§ **Data records**:
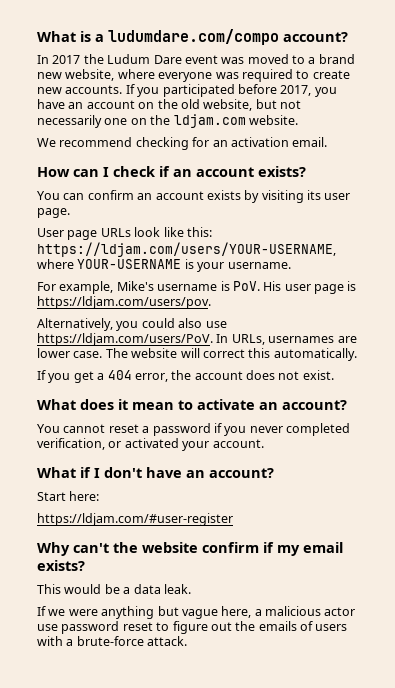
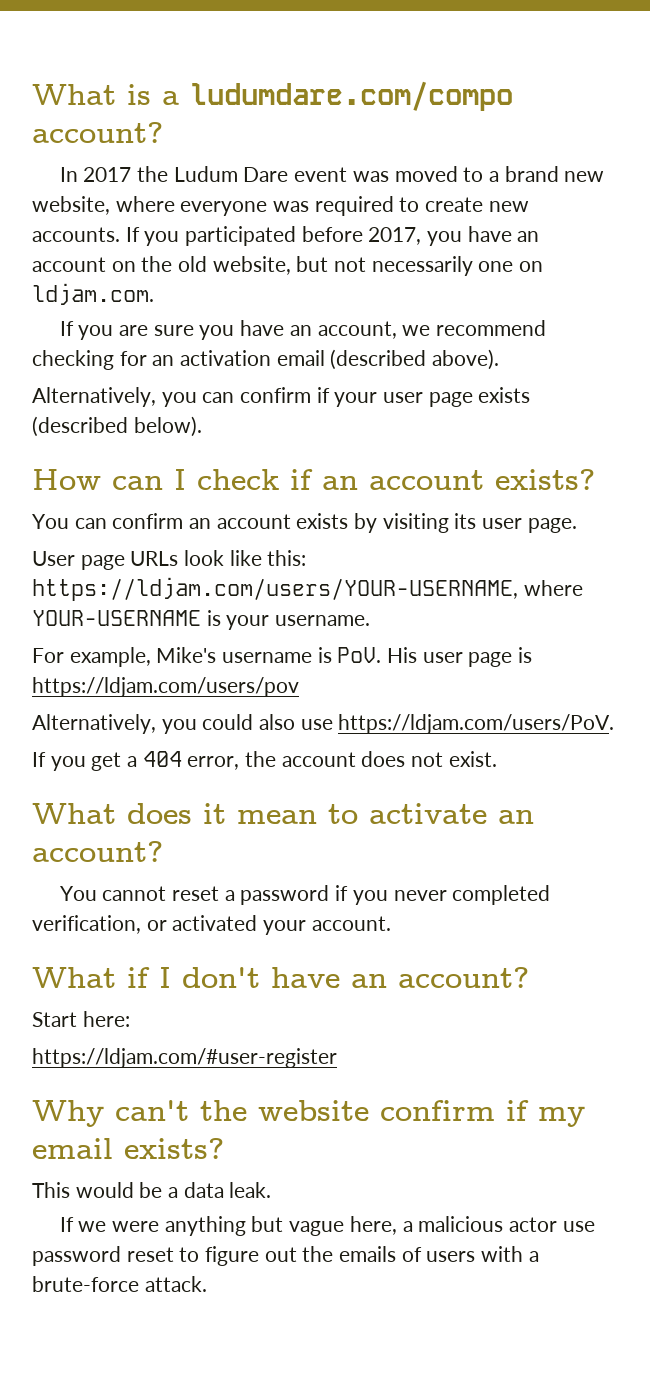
[150,114,298,128] [37,138,56,147] the ldjam.com website. // We -> [32,283,154,305] [59,320,431,340] ldjam.com. // If you are sure you have an account, we
[292,137,328,147] email. -> [276,349,500,370] [32,387,531,407] [32,416,202,437] email (described above). // Alternatively, you can confirm if your user page exists (described below).
[37,296,211,309] https://ldjam.com/users/pov. -> [32,677,299,697] https://ldjam.com/users/pov
[216,334,357,345] [37,348,357,361] In URLs, usernames are lower case. The website will correct this automatically. -> (615, 724) none

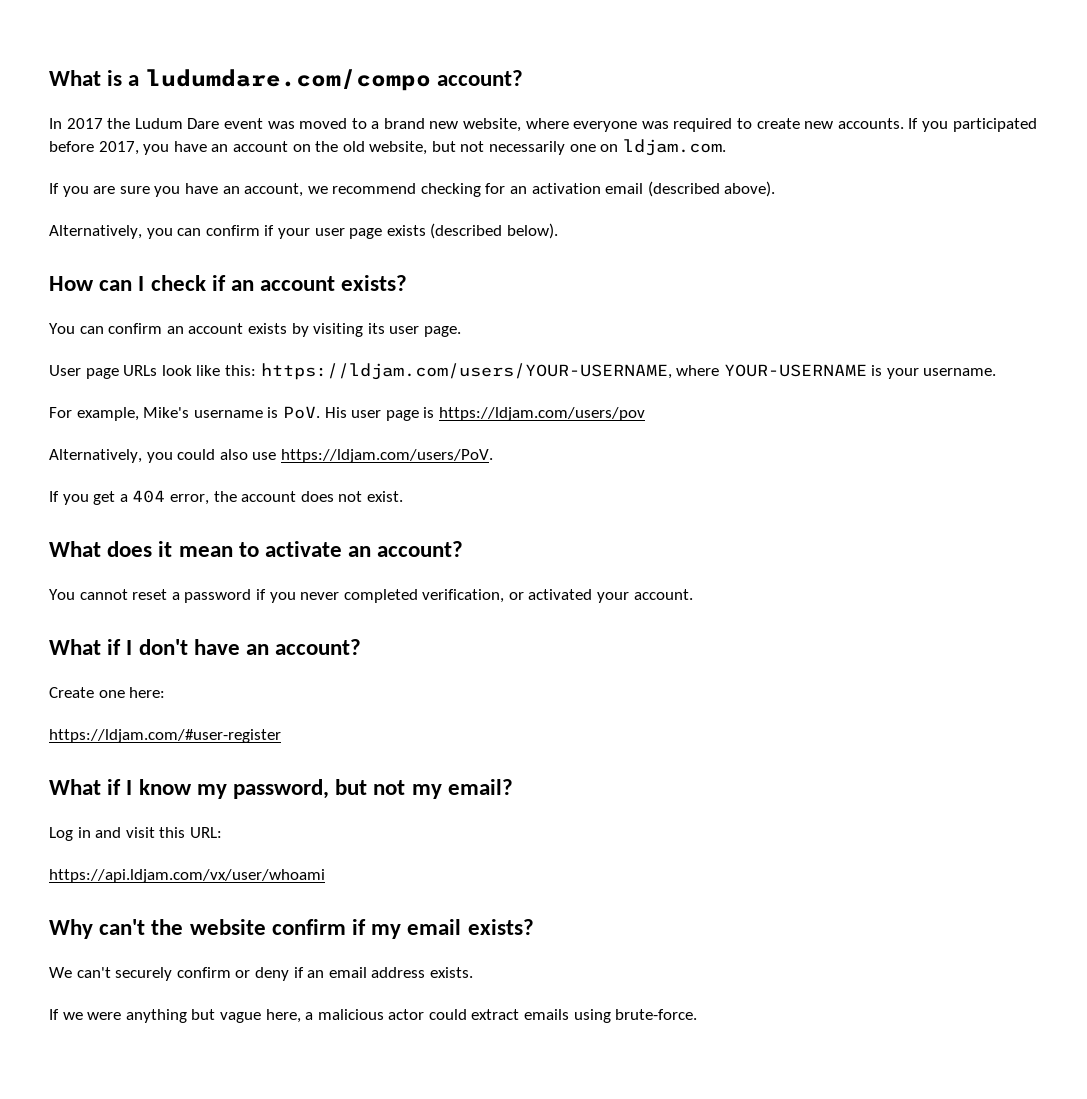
[32,1012,77,1027] Start -> [49,687,125,698] Create one
(337, 1058) none -> [49,779,513,799] [49,827,222,841] [49,869,325,883] // What if I know my password, but not my email? // Log in and visit this URL: // https://api.ldjam.com/vx/user/whoami
[32,1182,272,1198] This would be a data leak. -> [49,967,473,981] We can't securely confirm or deny if an email address exists.
[562,1221,595,1232] [32,1246,539,1266] [32,1276,207,1292] use password reset to figure out the emails of users with a brute-force attack. -> [428,1009,698,1023] could extract emails using brute-force.

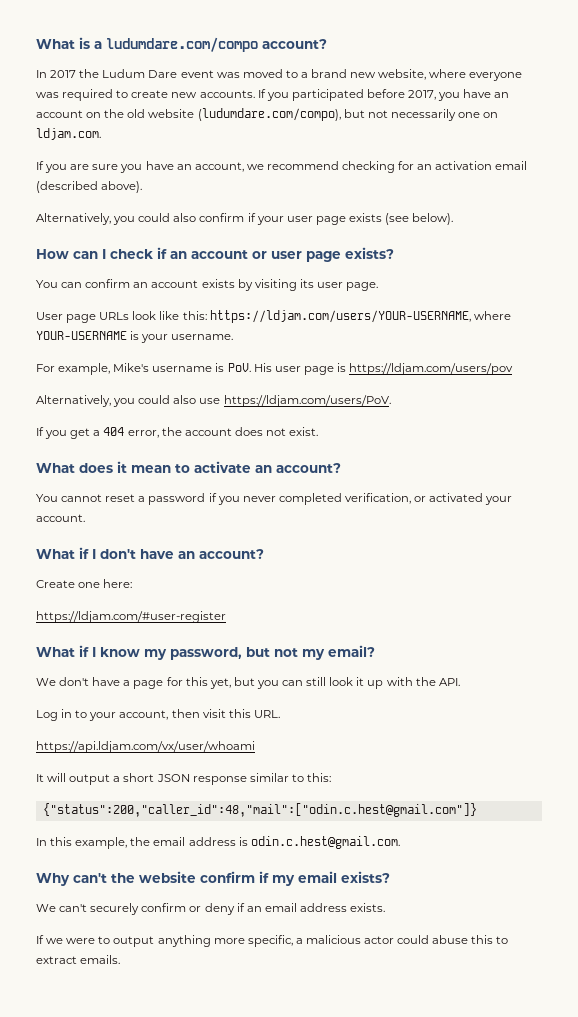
[369,141,428,155] website, -> [148,108,341,121] website (ludumdare.com/compo),
[177,228,202,236] can -> [138,213,197,222] could also
[430,223,503,239] (described -> [385,213,410,225] (see
(336, 283) none -> [252,251,341,262] or user page
[49,827,122,841] Log in and -> [36,677,460,689] [36,709,200,721] We don't have a page for this yet, but you can still look it up with the API. // Log in to your account, then
[189,827,222,838] URL: -> [253,710,280,718] URL.
(325, 876) none -> [36,773,331,785] [42,803,477,817] [36,836,400,849] // It will output a short JSON response similar to this: // {"status":200,"caller_id":48,"mail":["odin.c.hest@gmail.com"]} // In this example, the email address is odin.c.hest@gmail.com.
[125,1009,698,1023] anything but vague here, a malicious actor could extract emails using brute-force. -> [98,935,509,947] [36,955,121,964] to output anything more specific, a malicious actor could abuse this to extract emails.

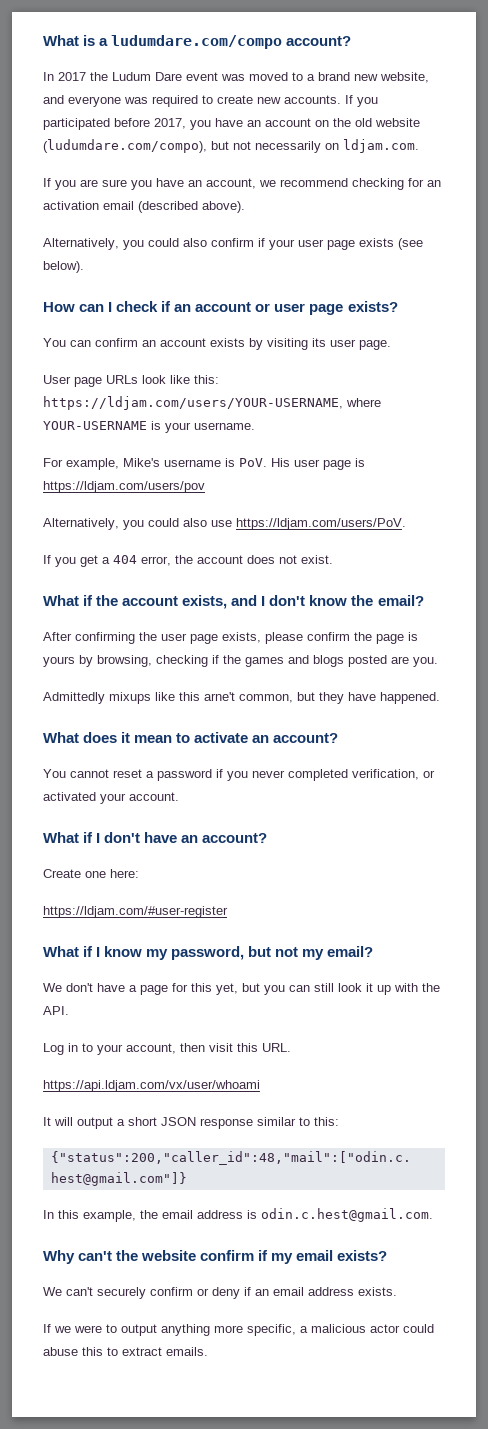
[429,69,467,78] where -> [43,95,64,104] and
[457,112,480,118] one -> (321, 147) none
(319, 431) none -> [43,595,424,609] [43,632,418,644] [43,655,438,667] [43,692,440,704] // What if the account exists, and I don't know the email? // After confirming the user page exists, please confirm the page is yours by browsing, checking if the games and blogs posted are you. // Admittedly mixups like this arne't common, but they have happened.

§ **Assignment**:
Print the records again exactly, pictures excluded.

§ **Solution to this exercise**:
[150,114,298,128] [37,138,56,147] the ldjam.com website. // We -> [32,283,154,305] [59,320,431,340] ldjam.com. // If you are sure you have an account, we
[292,137,328,147] email. -> [276,349,500,370] [32,387,531,407] [32,416,202,437] email (described above). // Alternatively, you can confirm if your user page exists (described below).
[37,296,211,309] https://ldjam.com/users/pov. -> [32,677,299,697] https://ldjam.com/users/pov
[216,334,357,345] [37,348,357,361] In URLs, usernames are lower case. The website will correct this automatically. -> (615, 724) none

[32,1012,77,1027] Start -> [49,687,125,698] Create one
(337, 1058) none -> [49,779,513,799] [49,827,222,841] [49,869,325,883] // What if I know my password, but not my email? // Log in and visit this URL: // https://api.ldjam.com/vx/user/whoami
[32,1182,272,1198] This would be a data leak. -> [49,967,473,981] We can't securely confirm or deny if an email address exists.
[562,1221,595,1232] [32,1246,539,1266] [32,1276,207,1292] use password reset to figure out the emails of users with a brute-force attack. -> [428,1009,698,1023] could extract emails using brute-force.

[369,141,428,155] website, -> [148,108,341,121] website (ludumdare.com/compo),
[177,228,202,236] can -> [138,213,197,222] could also
[430,223,503,239] (described -> [385,213,410,225] (see
(336, 283) none -> [252,251,341,262] or user page
[49,827,122,841] Log in and -> [36,677,460,689] [36,709,200,721] We don't have a page for this yet, but you can still look it up with the API. // Log in to your account, then
[189,827,222,838] URL: -> [253,710,280,718] URL.
(325, 876) none -> [36,773,331,785] [42,803,477,817] [36,836,400,849] // It will output a short JSON response similar to this: // {"status":200,"caller_id":48,"mail":["odin.c.hest@gmail.com"]} // In this example, the email address is odin.c.hest@gmail.com.
[125,1009,698,1023] anything but vague here, a malicious actor could extract emails using brute-force. -> [98,935,509,947] [36,955,121,964] to output anything more specific, a malicious actor could abuse this to extract emails.

[429,69,467,78] where -> [43,95,64,104] and
[457,112,480,118] one -> (321, 147) none
(319, 431) none -> [43,595,424,609] [43,632,418,644] [43,655,438,667] [43,692,440,704] // What if the account exists, and I don't know the email? // After confirming the user page exists, please confirm the page is yours by browsing, checking if the games and blogs posted are you. // Admittedly mixups like this arne't common, but they have happened.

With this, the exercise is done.